Pick out every line of the entries below where "healthcare" occurs, and copy those lines.

───── Record excerpts ─────

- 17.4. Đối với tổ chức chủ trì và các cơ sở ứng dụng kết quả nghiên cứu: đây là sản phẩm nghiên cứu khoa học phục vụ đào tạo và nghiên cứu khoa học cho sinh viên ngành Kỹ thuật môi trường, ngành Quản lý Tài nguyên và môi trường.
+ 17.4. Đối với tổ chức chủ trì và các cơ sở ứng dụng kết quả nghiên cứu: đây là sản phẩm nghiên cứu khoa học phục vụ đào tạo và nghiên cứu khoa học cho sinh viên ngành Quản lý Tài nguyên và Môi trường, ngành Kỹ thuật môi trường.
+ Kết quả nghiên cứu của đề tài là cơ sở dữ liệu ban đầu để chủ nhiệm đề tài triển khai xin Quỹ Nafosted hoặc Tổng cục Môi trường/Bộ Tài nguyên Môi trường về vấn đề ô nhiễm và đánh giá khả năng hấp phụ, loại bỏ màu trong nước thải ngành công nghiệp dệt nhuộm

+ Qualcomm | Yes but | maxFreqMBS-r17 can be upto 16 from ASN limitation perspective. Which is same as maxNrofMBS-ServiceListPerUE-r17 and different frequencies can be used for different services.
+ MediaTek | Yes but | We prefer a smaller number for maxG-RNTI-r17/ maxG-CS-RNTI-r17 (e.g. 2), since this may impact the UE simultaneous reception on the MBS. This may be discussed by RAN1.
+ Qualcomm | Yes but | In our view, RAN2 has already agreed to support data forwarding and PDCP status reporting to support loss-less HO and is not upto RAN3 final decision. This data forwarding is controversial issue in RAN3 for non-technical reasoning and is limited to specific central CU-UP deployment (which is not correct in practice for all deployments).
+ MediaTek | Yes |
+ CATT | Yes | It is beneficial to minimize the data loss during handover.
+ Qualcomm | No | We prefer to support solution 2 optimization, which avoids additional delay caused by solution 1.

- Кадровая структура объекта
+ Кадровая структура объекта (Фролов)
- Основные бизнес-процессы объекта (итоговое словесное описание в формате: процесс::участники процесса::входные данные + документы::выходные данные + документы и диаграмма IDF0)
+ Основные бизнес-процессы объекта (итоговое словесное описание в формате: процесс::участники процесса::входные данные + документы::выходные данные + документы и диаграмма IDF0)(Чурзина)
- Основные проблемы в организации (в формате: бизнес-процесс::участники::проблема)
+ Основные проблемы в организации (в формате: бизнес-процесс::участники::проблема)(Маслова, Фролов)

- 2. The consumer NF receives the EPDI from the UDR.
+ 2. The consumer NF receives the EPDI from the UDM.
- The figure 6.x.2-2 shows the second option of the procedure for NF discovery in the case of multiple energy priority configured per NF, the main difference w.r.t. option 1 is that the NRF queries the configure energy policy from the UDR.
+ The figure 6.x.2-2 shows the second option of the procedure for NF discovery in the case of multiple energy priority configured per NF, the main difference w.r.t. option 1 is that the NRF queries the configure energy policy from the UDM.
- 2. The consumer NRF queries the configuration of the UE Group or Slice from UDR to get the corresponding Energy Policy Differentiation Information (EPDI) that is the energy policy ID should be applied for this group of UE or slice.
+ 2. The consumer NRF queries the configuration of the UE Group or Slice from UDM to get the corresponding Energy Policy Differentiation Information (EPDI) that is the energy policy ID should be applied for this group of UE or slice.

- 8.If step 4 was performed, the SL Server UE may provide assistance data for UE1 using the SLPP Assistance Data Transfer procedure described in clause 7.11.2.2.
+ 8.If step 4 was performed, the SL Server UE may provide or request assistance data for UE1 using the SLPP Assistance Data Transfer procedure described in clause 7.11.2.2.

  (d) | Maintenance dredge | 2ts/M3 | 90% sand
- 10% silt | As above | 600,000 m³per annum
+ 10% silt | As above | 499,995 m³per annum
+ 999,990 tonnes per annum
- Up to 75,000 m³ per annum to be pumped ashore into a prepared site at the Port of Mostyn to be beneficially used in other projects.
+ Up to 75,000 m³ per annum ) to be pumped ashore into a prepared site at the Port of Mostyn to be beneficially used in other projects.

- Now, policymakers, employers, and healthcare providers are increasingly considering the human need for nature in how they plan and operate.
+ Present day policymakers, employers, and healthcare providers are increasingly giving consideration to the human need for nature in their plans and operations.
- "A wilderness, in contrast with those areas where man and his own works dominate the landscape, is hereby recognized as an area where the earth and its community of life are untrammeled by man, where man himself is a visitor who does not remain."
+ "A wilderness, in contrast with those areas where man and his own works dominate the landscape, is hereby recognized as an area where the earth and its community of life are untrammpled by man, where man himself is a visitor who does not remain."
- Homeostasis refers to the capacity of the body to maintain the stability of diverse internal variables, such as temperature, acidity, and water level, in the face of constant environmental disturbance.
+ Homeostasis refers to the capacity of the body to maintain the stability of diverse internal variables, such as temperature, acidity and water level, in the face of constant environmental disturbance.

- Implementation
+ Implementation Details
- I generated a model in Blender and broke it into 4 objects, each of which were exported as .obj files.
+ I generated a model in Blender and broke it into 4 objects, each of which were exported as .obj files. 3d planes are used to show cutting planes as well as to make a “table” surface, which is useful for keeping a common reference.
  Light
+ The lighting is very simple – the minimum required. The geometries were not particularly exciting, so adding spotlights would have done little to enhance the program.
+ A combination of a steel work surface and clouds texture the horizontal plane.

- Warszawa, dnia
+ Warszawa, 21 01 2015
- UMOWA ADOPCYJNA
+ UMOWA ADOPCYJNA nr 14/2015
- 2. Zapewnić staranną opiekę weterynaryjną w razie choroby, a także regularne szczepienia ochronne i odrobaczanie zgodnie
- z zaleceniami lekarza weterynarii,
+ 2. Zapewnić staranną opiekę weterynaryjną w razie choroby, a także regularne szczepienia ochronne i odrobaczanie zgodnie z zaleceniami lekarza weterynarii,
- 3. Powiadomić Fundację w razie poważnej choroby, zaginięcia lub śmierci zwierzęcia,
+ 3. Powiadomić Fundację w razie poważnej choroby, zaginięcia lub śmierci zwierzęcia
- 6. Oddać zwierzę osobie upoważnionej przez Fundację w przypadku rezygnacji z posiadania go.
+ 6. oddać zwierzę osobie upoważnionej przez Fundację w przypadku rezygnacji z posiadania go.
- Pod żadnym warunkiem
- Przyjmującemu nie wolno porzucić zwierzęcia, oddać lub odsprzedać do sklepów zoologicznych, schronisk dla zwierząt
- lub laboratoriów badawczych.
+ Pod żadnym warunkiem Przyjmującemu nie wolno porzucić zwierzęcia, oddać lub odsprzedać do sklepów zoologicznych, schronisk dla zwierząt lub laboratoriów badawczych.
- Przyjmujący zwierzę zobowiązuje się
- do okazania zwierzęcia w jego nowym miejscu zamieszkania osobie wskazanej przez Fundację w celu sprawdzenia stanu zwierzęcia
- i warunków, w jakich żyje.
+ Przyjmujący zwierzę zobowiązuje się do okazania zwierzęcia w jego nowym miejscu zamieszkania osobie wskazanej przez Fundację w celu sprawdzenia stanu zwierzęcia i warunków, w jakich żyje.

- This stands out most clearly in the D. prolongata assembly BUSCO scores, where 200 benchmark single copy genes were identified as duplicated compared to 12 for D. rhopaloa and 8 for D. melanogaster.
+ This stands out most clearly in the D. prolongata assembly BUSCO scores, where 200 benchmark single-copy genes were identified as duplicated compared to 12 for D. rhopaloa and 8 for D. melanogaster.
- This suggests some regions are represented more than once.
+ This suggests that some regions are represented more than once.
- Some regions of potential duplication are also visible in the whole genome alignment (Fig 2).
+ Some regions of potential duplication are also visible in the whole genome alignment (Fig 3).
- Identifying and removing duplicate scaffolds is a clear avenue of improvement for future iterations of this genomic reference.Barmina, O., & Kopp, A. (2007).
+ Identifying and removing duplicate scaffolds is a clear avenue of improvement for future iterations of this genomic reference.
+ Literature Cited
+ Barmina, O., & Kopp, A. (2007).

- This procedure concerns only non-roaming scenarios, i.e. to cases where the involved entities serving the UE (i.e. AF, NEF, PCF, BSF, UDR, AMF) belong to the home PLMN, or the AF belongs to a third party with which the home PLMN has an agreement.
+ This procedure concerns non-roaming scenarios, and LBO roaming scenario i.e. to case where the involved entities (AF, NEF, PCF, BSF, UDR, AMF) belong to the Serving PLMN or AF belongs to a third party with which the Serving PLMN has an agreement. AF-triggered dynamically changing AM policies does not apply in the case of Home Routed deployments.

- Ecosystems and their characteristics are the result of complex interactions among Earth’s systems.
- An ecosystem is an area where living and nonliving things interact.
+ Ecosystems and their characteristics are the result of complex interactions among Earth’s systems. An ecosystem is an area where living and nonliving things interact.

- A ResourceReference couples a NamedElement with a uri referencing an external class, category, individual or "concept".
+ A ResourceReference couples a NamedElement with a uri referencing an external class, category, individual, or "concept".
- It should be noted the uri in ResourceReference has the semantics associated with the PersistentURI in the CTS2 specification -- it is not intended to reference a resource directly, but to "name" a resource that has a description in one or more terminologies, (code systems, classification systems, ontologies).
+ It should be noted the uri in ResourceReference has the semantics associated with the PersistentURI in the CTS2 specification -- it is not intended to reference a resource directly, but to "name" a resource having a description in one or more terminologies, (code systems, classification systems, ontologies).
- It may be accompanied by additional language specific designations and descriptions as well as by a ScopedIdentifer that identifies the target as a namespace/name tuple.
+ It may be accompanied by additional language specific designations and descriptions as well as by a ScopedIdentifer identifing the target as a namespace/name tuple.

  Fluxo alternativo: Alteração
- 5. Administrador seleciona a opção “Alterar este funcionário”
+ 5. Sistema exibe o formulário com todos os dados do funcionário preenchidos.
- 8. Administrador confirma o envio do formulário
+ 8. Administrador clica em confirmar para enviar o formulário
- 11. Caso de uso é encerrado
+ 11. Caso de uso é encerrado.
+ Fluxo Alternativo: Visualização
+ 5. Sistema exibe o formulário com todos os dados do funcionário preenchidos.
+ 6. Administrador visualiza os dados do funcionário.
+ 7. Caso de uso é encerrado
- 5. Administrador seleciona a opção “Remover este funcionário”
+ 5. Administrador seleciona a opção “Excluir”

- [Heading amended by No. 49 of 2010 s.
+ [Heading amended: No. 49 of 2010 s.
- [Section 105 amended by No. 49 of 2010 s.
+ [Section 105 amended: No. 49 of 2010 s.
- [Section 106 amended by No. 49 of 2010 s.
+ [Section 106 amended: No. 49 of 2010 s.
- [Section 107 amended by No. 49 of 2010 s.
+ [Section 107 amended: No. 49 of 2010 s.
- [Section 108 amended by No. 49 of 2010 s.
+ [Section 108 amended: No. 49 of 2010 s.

─────

__Answer for the task__
- Now, policymakers, employers, and healthcare providers are increasingly considering the human need for nature in how they plan and operate.
+ Present day policymakers, employers, and healthcare providers are increasingly giving consideration to the human need for nature in their plans and operations.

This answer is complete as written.